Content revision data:
BEGIN

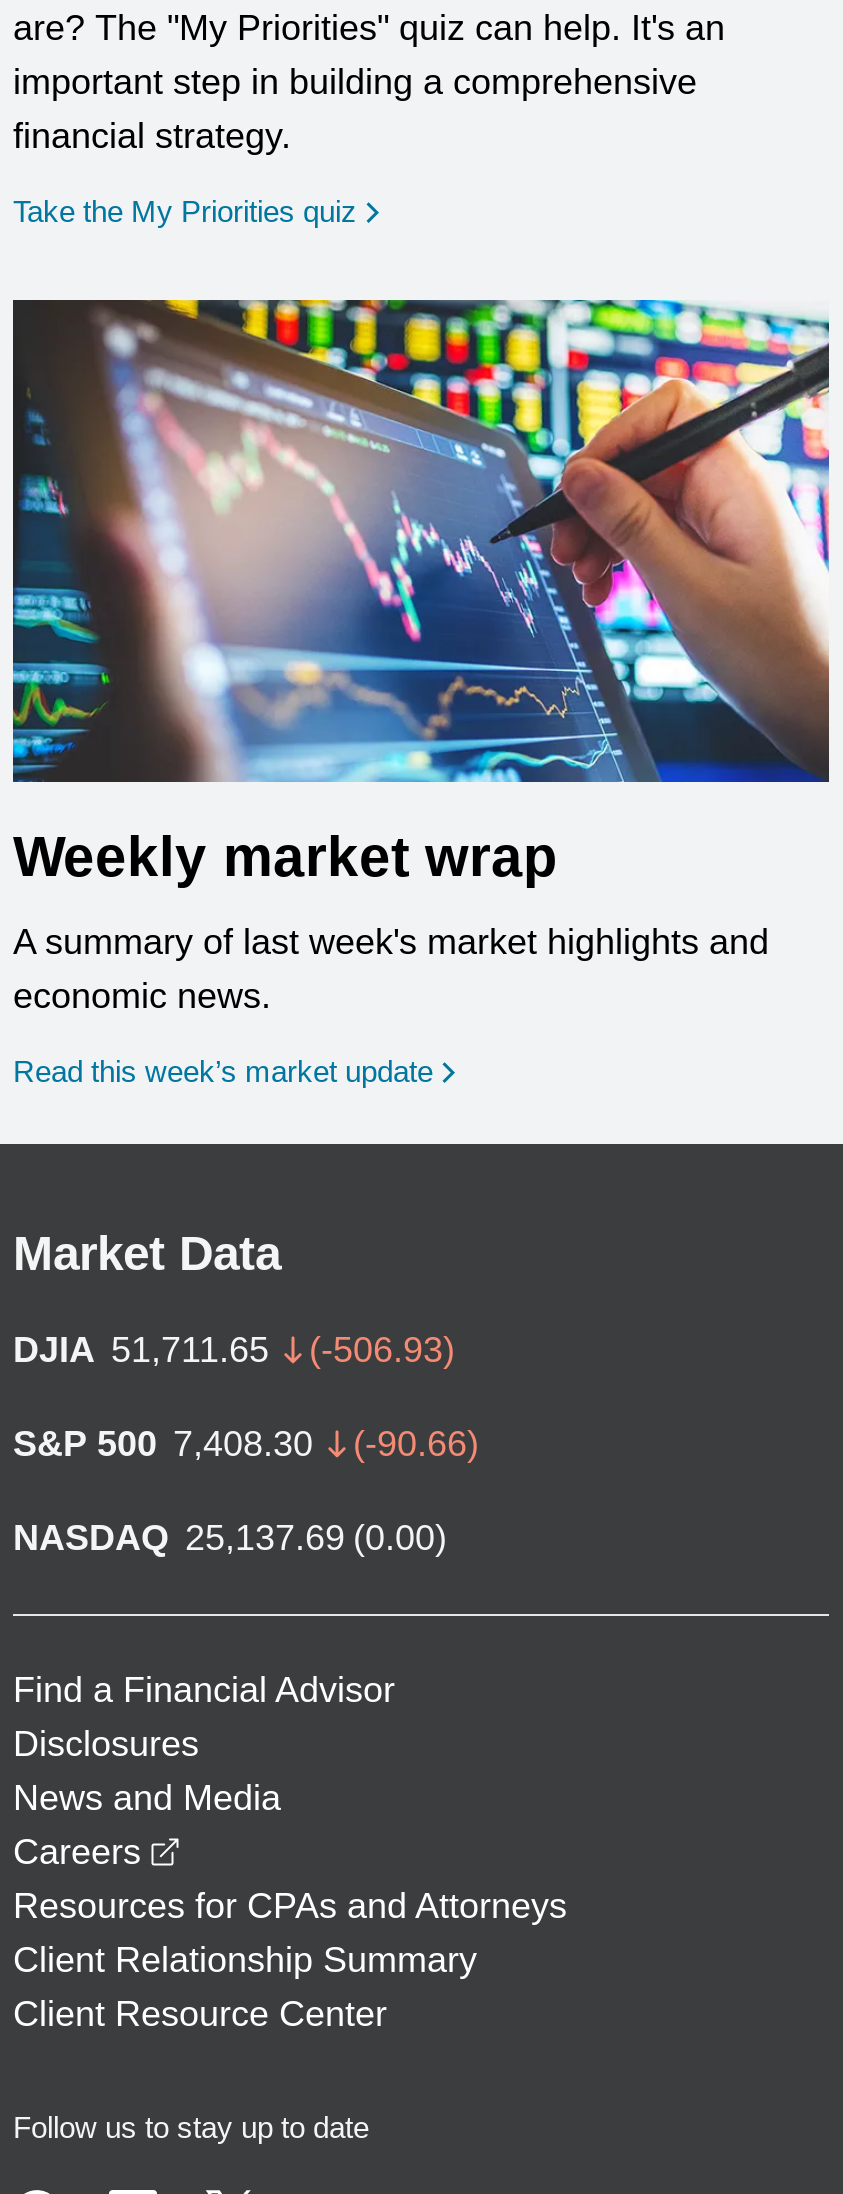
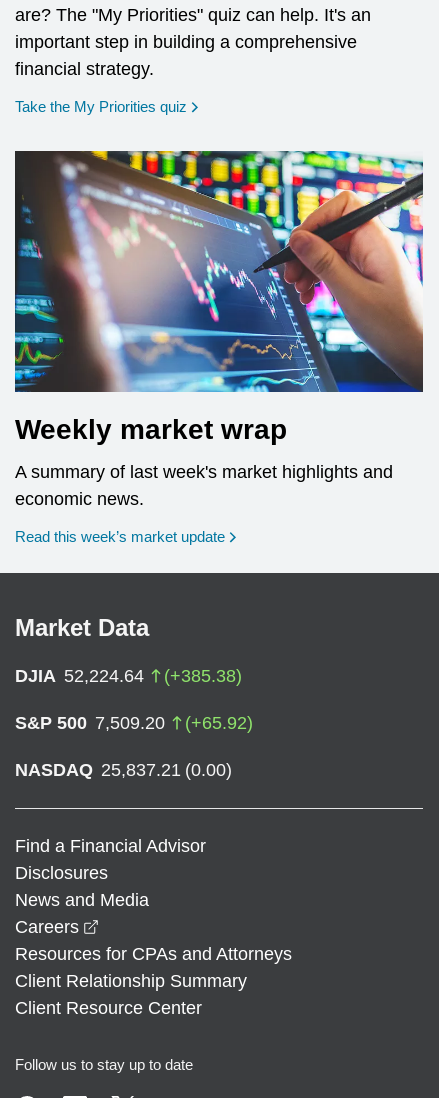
[13,1330,455,1370] DJIA 51,711.65 | (-506.93) -> [15,666,242,686] DJIA 52,224.64 | (+385.38)
[13,1424,479,1464] S&P 500 7,408.30 | (-90.66) -> [15,713,253,733] S&P 500 7,509.20 | (+65.92)
[13,1518,447,1558] NASDAQ 25,137.69 (0.00) -> [15,760,232,780] NASDAQ 25,837.21 (0.00)

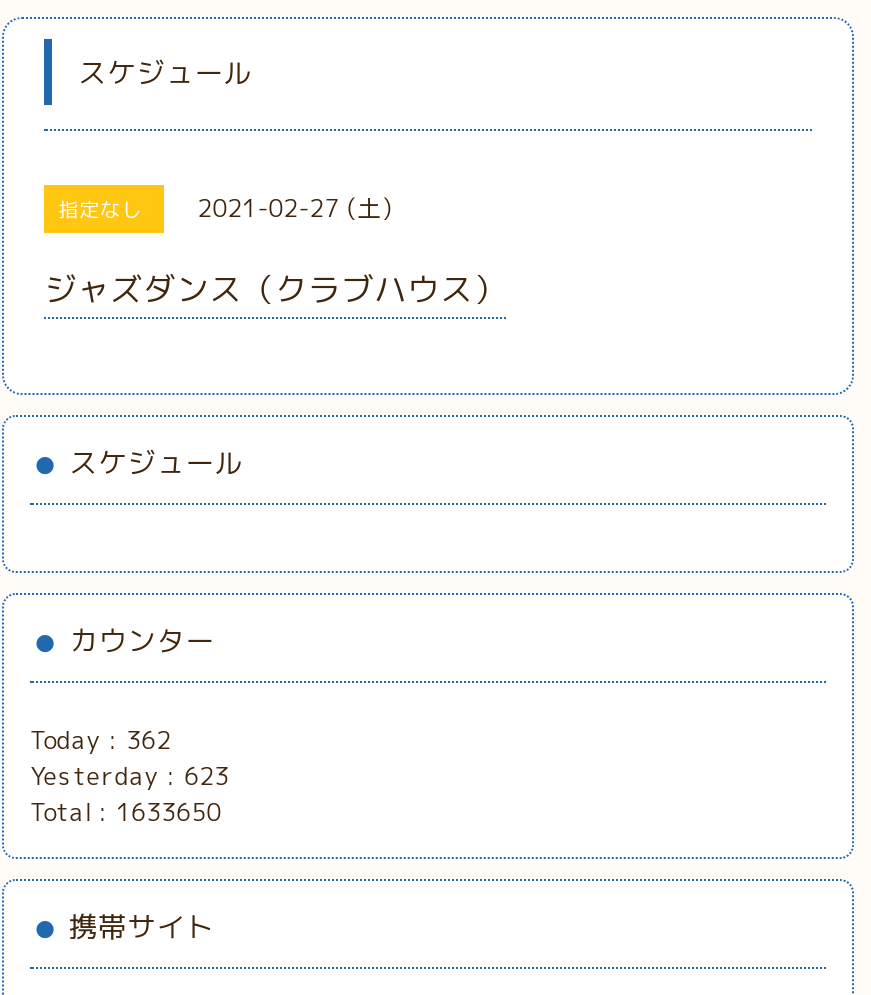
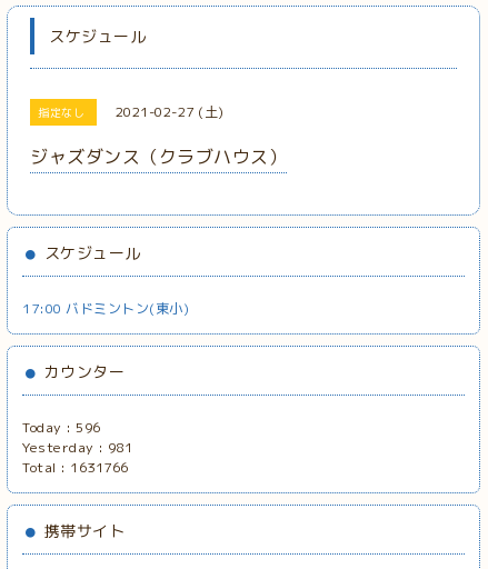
none -> [22,299,189,318] 17:00 バドミントン(東小)
[30,723,171,757] Today : 362 -> [22,418,101,437] Today : 596
[30,759,229,793] Yesterday : 623 -> [22,438,133,457] Yesterday : 981
[30,795,221,829] Total : 1633650 -> [22,458,129,477] Total : 1631766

END

▶ Task details:
Copy the data word for word, no pictures.

▶ Written answer:
[13,1330,455,1370] DJIA 51,711.65 | (-506.93) -> [15,666,242,686] DJIA 52,224.64 | (+385.38)
[13,1424,479,1464] S&P 500 7,408.30 | (-90.66) -> [15,713,253,733] S&P 500 7,509.20 | (+65.92)
[13,1518,447,1558] NASDAQ 25,137.69 (0.00) -> [15,760,232,780] NASDAQ 25,837.21 (0.00)

none -> [22,299,189,318] 17:00 バドミントン(東小)
[30,723,171,757] Today : 362 -> [22,418,101,437] Today : 596
[30,759,229,793] Yesterday : 623 -> [22,438,133,457] Yesterday : 981
[30,795,221,829] Total : 1633650 -> [22,458,129,477] Total : 1631766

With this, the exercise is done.